Global View Auditor
Summary: A global-view auditor provides global-view accountability by finding discrepancies among the data collected from multiple AI components or AI systems and identifying liability when negative events occur.
Type of pattern: Product pattern
Type of objective: Trust
Target users: Architects, developers
Impacted stakeholders: RAI governors, AI users, AI consumers
Relevant AI principles: Human, societal and environmental wellbeing, human-centred values, fairness, privacy protection and security, reliability and safety, transparency and explainability, contestability, accountability
Mapping to AI regulations/standards: EU AI Act, ISO/IEC 42001:2023 Standard.
Context: When an accident happens, more than one AI system or multiple AI components within an AI system might be involved (e.g., multiple autonomous vehicles in an accident). The data collected from each involved AI system/component might conflict with each other since the individual AI system/component may have its own perception.
Problem: How can we identify the liability when accidents occur that involve multiple AI components/systems with different perceptions?
Solution: As shown in Figure 1, a global-view auditor is a component that collects information from multiple AI components/systems and processes the information to identify discrepancies among the information collected. Based on the results, the global-view auditor may alert the AI component/system with a wrong perception, thus avoiding negative impacts or identifying liability when negative events occur.

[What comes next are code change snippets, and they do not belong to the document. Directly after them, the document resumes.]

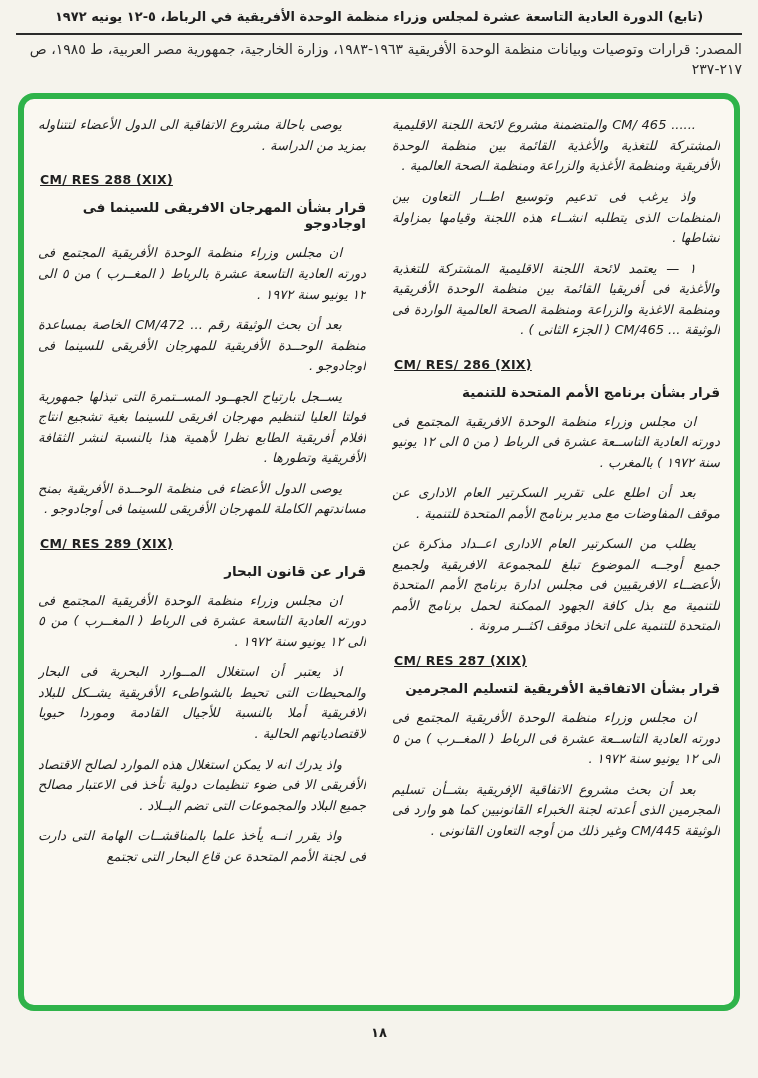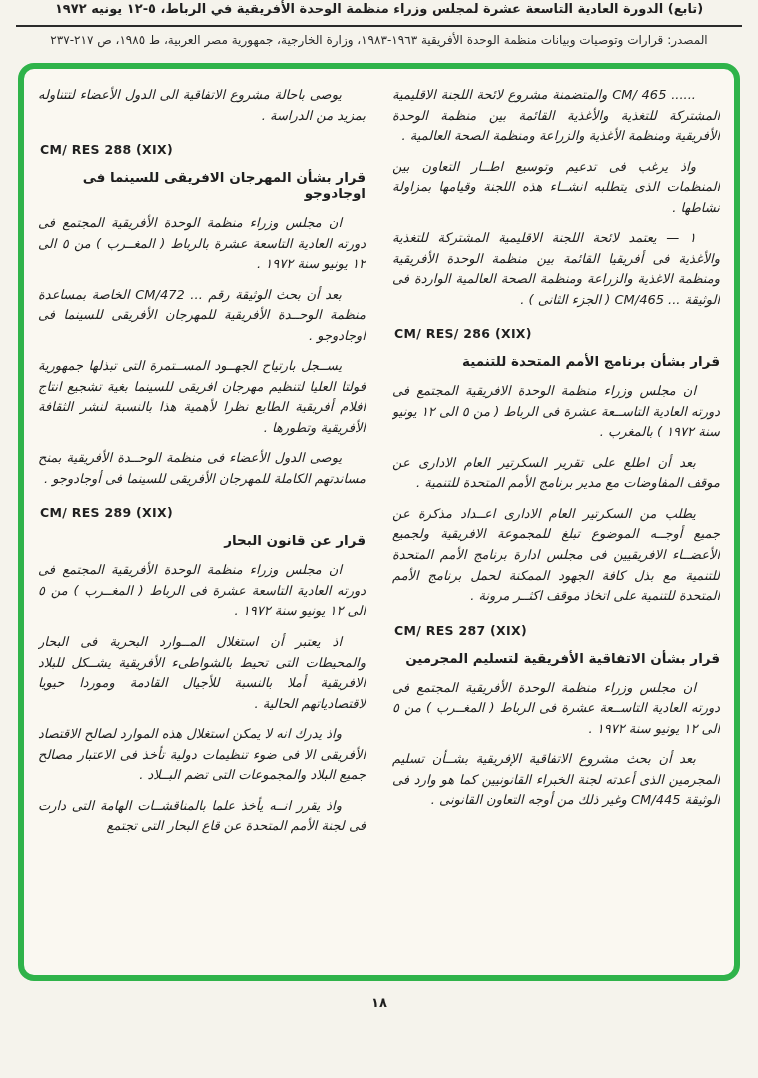--- a/index.html
+++ b/index.html
@@ -9,38 +9,38 @@
   body {
     width: 758px;
     height: 1078px;
     background: #f5f3ec;
     font-family: "DejaVu Sans", sans-serif;
     color: #1f1f1f;
     direction: rtl;
     overflow: hidden;
   }
   .header {
-    padding-top: 0;
+    padding-top: 8px;
     text-align: center;
   }
   .header-title {
     font-size: 13px;
     font-weight: bold;
     margin: 0 16px;
     line-height: 1.4;
   }
   .rule {
     border: 0;
     border-top: 2px solid #2b2b2b;
     margin: 7px 16px 5px 16px;
   }
   .header-source {
-    font-size: 12px;
+    font-size: 14px;
     margin: 0 16px;
-    text-align: center;
+    text-align: right;
     color: #2a2a2a;
     line-height: 1.4;
   }
   .frame {
     margin: 14px 18px 0 18px;
     height: 918px;
     border: 6px solid #2fb34a;
     border-radius: 16px;
     background: #faf8f1;
     padding: 16px 14px;
@@ -65,20 +65,21 @@
     text-indent: 24px;
     font-style: italic;
   }
   .blk-code {
     direction: ltr;
     text-align: left;
     font-weight: bold;
     font-size: 12.5px;
     letter-spacing: 0.3px;
     margin: 16px 2px 12px 2px;
+    text-decoration: underline;
   }
   .blk-h {
     text-align: right;
     font-weight: bold;
     font-size: 13.5px;
     margin: 2px 0 12px 0;
   }
   .page-number {
     text-align: center;
     font-size: 13px;

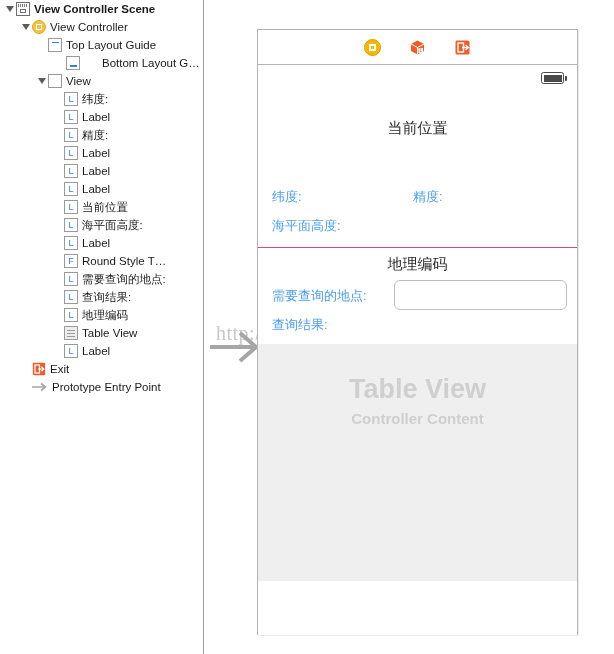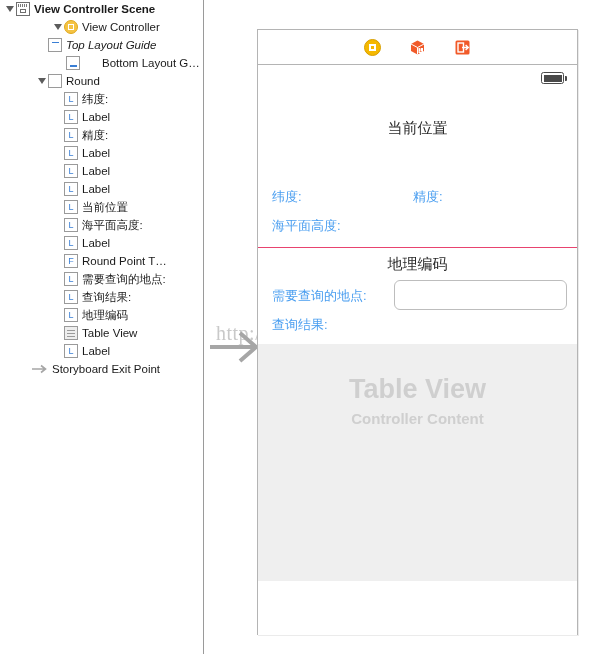--- a/index.html
+++ b/index.html
@@ -355,43 +355,43 @@
 <body>
 
 <div id="outline-panel">
     <div class="tree-row bold" style="padding-left: 4px;">
       <span class="disclosure">
         <span class="tri"></span>
       </span>
       <span class="ico ico-scene"></span>
       <span>View Controller Scene</span>
     </div>
-    <div class="tree-row" style="padding-left: 20px; margin-left: 32px;">
+    <div class="tree-row" style="padding-left: 20px;">
       <span class="disclosure">
         <span class="tri"></span>
       </span>
       <span class="ico ico-vc"></span>
       <span>View Controller</span>
     </div>
-    <div class="tree-row" style="padding-left: 36px; font-style: italic;">
+    <div class="tree-row" style="padding-left: 36px;">
       <span class="disclosure"></span>
       <span class="ico ico-guide top"></span>
       <span>Top Layout Guide</span>
     </div>
     <div class="tree-row" style="padding-left: 36px; gap: 18px;">
       <span class="disclosure"></span>
       <span class="ico ico-guide bottom"></span>
       <span>Bottom Layout G…</span>
     </div>
     <div class="tree-row" style="padding-left: 36px;">
       <span class="disclosure">
         <span class="tri"></span>
       </span>
       <span class="ico ico-view"></span>
-      <span>Round</span>
+      <span>View</span>
     </div>
     <div class="tree-row" style="padding-left: 52px;">
       <span class="disclosure"></span>
       <span class="ico ico-letter">L</span>
       <span>纬度:</span>
     </div>
     <div class="tree-row" style="padding-left: 52px;">
       <span class="disclosure"></span>
       <span class="ico ico-letter">L</span>
       <span>Label</span>
@@ -427,21 +427,21 @@
       <span>海平面高度:</span>
     </div>
     <div class="tree-row" style="padding-left: 52px;">
       <span class="disclosure"></span>
       <span class="ico ico-letter">L</span>
       <span>Label</span>
     </div>
     <div class="tree-row" style="padding-left: 52px;">
       <span class="disclosure"></span>
       <span class="ico ico-letter">F</span>
-      <span>Round Point T…</span>
+      <span>Round Style T…</span>
     </div>
     <div class="tree-row" style="padding-left: 52px;">
       <span class="disclosure"></span>
       <span class="ico ico-letter">L</span>
       <span>需要查询的地点:</span>
     </div>
     <div class="tree-row" style="padding-left: 52px;">
       <span class="disclosure"></span>
       <span class="ico ico-letter">L</span>
       <span>查询结果:</span>
@@ -453,27 +453,36 @@
     </div>
     <div class="tree-row" style="padding-left: 52px;">
       <span class="disclosure"></span>
       <span class="ico ico-table"></span>
       <span>Table View</span>
     </div>
     <div class="tree-row" style="padding-left: 52px;">
       <span class="disclosure"></span>
       <span class="ico ico-letter">L</span>
       <span>Label</span>
+    </div>
+    <div class="tree-row" style="padding-left: 20px;">
+      <span class="disclosure"></span>
+      <svg class="ico ico-exit" viewBox="0 0 17 17">
+        <rect x="1" y="1" width="15" height="15" rx="1.5" fill="#f15a29"></rect>
+        <rect x="3.6" y="3.6" width="5.5" height="9.8" fill="none" stroke="#fff" stroke-width="1.5"></rect>
+        <path d="M7.6 8.5 H14 M11.4 5.8 L14.4 8.5 L11.4 11.2" fill="none" stroke="#fff" stroke-width="1.5"></path>
+      </svg>
+      <span>Exit</span>
     </div>
     <div class="tree-row" style="padding-left: 20px;">
       <span class="disclosure"></span>
       <svg class="ico ico-arrow" viewBox="0 0 16 14">
         <path d="M0 7 H13 M9 3.5 L13.5 7 L9 10.5" fill="none" stroke="#a6a6a6" stroke-width="1.6"></path>
       </svg>
-      <span>Storyboard Exit Point</span>
+      <span>Prototype Entry Point</span>
     </div>
   </div>
 
 <div id="canvas">
 
   <div id="watermark">http://blog.csdn.net/</div>
 
   <svg id="scene-pointer" viewBox="0 0 56 40">
     <path d="M0 22 H44 M30 8 L46 22 L30 36" fill="none" stroke="#a6a6a6" stroke-width="4"></path>
   </svg>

This pattern can be also used to improve decision-making of an AI system by taking the knowledge from other AI components/systems. For example, an autonomous vehicle may increase its visibility by using the perceptions of others to make better decisions at runtime [1].
Benefits:
- Accountability: A global-view auditor enables accountability that covers different perceptions of AI components/systems that are involved. The global-view auditor redresses the conflicting information collected from multiple AI components/systems.
- Traceability: Similar to the preceding description, a global-view auditor collects information from all the AI components/systems that get involved.
Drawbacks:
- Performance: It takes longer time to process information collected from multiple places which is potentially conflicting.
Related patterns:
- Federated learner: In a decentralized environment of federated learning, global view auditor could be applied.
- RAI black box: A global view auditor could be applied with RAI block box of multiple AI components/systems to integrate the information collected by the RAI black boxes.
Known uses:
- FG-AI4H is an audit platform for AI models in healthcare domain.
- Seclea provides audit tools for identifying the decisions and model behaviors in AI.
- NVIDIA proposes a scheme for auditing deep learning models through using semantic specifications.
References
[1] Miguel, B.S., A. Naseer, and H. Inakoshi. Putting accountability of AI systems into practice. in Proceedings of the Twenty-Ninth International Conference on International Joint Conferences on Artificial Intelligence. 2021.